→ Task item
In the entries that follow, the line with "total: 1570.68 -> 1602.85" opens the range and the line with "Splash Guard, L" closes it; repeat that range exactly, both lines included.

→ Change detection outputs
▼

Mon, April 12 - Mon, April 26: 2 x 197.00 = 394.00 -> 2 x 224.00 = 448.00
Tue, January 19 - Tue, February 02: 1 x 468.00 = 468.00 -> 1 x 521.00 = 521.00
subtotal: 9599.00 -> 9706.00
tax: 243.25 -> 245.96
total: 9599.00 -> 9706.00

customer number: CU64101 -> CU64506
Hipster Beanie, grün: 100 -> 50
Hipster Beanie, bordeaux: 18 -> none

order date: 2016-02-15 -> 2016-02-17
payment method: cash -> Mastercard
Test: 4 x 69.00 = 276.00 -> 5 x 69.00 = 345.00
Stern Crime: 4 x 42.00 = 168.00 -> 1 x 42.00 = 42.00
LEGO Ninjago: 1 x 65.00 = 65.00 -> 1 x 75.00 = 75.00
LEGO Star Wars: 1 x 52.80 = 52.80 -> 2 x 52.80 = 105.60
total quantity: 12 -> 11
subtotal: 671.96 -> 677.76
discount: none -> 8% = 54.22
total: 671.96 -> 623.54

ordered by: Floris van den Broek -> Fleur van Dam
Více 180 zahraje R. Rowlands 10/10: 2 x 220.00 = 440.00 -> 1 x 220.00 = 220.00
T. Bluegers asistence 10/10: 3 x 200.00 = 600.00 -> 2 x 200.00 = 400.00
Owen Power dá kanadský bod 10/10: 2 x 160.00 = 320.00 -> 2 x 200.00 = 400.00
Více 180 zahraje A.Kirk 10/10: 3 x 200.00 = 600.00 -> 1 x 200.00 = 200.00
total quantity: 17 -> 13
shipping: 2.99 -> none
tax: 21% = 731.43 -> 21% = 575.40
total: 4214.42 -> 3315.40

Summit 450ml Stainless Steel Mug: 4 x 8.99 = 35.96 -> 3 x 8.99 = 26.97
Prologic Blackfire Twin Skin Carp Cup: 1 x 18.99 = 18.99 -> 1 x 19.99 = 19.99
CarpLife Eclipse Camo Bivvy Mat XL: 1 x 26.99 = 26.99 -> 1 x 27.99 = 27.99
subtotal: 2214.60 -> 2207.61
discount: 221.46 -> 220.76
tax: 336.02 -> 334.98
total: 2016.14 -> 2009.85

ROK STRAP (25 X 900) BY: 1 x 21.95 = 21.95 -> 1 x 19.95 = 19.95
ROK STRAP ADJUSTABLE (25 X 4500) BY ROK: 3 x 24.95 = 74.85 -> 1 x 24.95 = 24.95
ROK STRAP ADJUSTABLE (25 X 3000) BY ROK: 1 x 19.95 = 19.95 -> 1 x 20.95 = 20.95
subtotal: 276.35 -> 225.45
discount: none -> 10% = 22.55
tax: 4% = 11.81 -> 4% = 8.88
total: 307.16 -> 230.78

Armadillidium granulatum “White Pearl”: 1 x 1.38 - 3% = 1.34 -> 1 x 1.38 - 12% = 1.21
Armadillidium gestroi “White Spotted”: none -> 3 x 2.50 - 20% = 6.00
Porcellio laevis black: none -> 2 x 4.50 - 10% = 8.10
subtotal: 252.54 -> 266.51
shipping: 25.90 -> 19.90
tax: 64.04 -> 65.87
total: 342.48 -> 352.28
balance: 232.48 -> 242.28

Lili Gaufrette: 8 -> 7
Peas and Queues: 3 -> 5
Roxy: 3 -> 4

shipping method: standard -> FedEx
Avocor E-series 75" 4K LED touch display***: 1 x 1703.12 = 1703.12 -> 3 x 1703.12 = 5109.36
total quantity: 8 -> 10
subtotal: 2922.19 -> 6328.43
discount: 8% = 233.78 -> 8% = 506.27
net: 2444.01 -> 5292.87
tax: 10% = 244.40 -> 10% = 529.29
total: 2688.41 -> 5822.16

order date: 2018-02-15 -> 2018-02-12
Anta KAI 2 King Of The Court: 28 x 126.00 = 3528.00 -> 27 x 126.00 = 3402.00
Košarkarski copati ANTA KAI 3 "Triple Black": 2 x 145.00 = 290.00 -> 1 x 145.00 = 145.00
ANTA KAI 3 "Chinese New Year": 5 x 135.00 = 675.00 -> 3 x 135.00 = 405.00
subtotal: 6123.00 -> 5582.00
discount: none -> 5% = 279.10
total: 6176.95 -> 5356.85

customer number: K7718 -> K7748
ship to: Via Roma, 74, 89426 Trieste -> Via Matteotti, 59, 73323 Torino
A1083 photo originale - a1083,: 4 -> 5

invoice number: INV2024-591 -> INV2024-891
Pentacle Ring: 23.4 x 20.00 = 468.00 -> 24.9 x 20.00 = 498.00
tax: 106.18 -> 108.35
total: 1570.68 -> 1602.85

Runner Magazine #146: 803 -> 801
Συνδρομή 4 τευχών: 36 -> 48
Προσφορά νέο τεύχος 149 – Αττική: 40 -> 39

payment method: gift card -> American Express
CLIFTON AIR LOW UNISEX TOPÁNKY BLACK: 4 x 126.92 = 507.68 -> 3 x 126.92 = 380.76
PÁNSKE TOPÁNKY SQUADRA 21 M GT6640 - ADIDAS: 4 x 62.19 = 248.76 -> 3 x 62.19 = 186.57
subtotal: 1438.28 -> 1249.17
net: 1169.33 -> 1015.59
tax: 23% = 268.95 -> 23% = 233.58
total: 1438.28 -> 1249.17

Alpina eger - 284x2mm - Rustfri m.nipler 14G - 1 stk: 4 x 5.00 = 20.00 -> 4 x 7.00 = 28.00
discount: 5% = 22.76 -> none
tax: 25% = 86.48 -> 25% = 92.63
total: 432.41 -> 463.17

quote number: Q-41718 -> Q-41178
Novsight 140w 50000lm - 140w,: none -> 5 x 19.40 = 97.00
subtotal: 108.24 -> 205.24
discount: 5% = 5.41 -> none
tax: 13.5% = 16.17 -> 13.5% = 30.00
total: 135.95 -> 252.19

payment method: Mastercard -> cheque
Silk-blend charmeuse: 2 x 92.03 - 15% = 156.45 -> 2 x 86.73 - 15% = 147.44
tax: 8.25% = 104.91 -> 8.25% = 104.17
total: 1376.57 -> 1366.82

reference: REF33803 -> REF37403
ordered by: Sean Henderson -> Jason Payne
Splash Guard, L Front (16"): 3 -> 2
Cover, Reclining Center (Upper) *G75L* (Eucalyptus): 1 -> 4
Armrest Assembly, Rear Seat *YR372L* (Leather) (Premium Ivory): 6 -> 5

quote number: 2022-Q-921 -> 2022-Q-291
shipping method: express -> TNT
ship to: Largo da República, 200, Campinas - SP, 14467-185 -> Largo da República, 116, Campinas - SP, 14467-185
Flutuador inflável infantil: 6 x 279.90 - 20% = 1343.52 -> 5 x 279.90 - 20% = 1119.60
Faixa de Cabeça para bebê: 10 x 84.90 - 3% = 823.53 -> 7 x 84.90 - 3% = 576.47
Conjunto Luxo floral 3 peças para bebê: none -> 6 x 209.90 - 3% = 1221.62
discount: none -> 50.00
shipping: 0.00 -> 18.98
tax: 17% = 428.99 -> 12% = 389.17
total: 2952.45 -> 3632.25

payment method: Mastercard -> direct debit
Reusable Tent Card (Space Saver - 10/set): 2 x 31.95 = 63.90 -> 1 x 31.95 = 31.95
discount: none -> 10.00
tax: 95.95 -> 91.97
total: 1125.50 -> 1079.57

▲

→ Your response
total: 1570.68 -> 1602.85

Runner Magazine #146: 803 -> 801
Συνδρομή 4 τευχών: 36 -> 48
Προσφορά νέο τεύχος 149 – Αττική: 40 -> 39

payment method: gift card -> American Express
CLIFTON AIR LOW UNISEX TOPÁNKY BLACK: 4 x 126.92 = 507.68 -> 3 x 126.92 = 380.76
PÁNSKE TOPÁNKY SQUADRA 21 M GT6640 - ADIDAS: 4 x 62.19 = 248.76 -> 3 x 62.19 = 186.57
subtotal: 1438.28 -> 1249.17
net: 1169.33 -> 1015.59
tax: 23% = 268.95 -> 23% = 233.58
total: 1438.28 -> 1249.17

Alpina eger - 284x2mm - Rustfri m.nipler 14G - 1 stk: 4 x 5.00 = 20.00 -> 4 x 7.00 = 28.00
discount: 5% = 22.76 -> none
tax: 25% = 86.48 -> 25% = 92.63
total: 432.41 -> 463.17

quote number: Q-41718 -> Q-41178
Novsight 140w 50000lm - 140w,: none -> 5 x 19.40 = 97.00
subtotal: 108.24 -> 205.24
discount: 5% = 5.41 -> none
tax: 13.5% = 16.17 -> 13.5% = 30.00
total: 135.95 -> 252.19

payment method: Mastercard -> cheque
Silk-blend charmeuse: 2 x 92.03 - 15% = 156.45 -> 2 x 86.73 - 15% = 147.44
tax: 8.25% = 104.91 -> 8.25% = 104.17
total: 1376.57 -> 1366.82

reference: REF33803 -> REF37403
ordered by: Sean Henderson -> Jason Payne
Splash Guard, L Front (16"): 3 -> 2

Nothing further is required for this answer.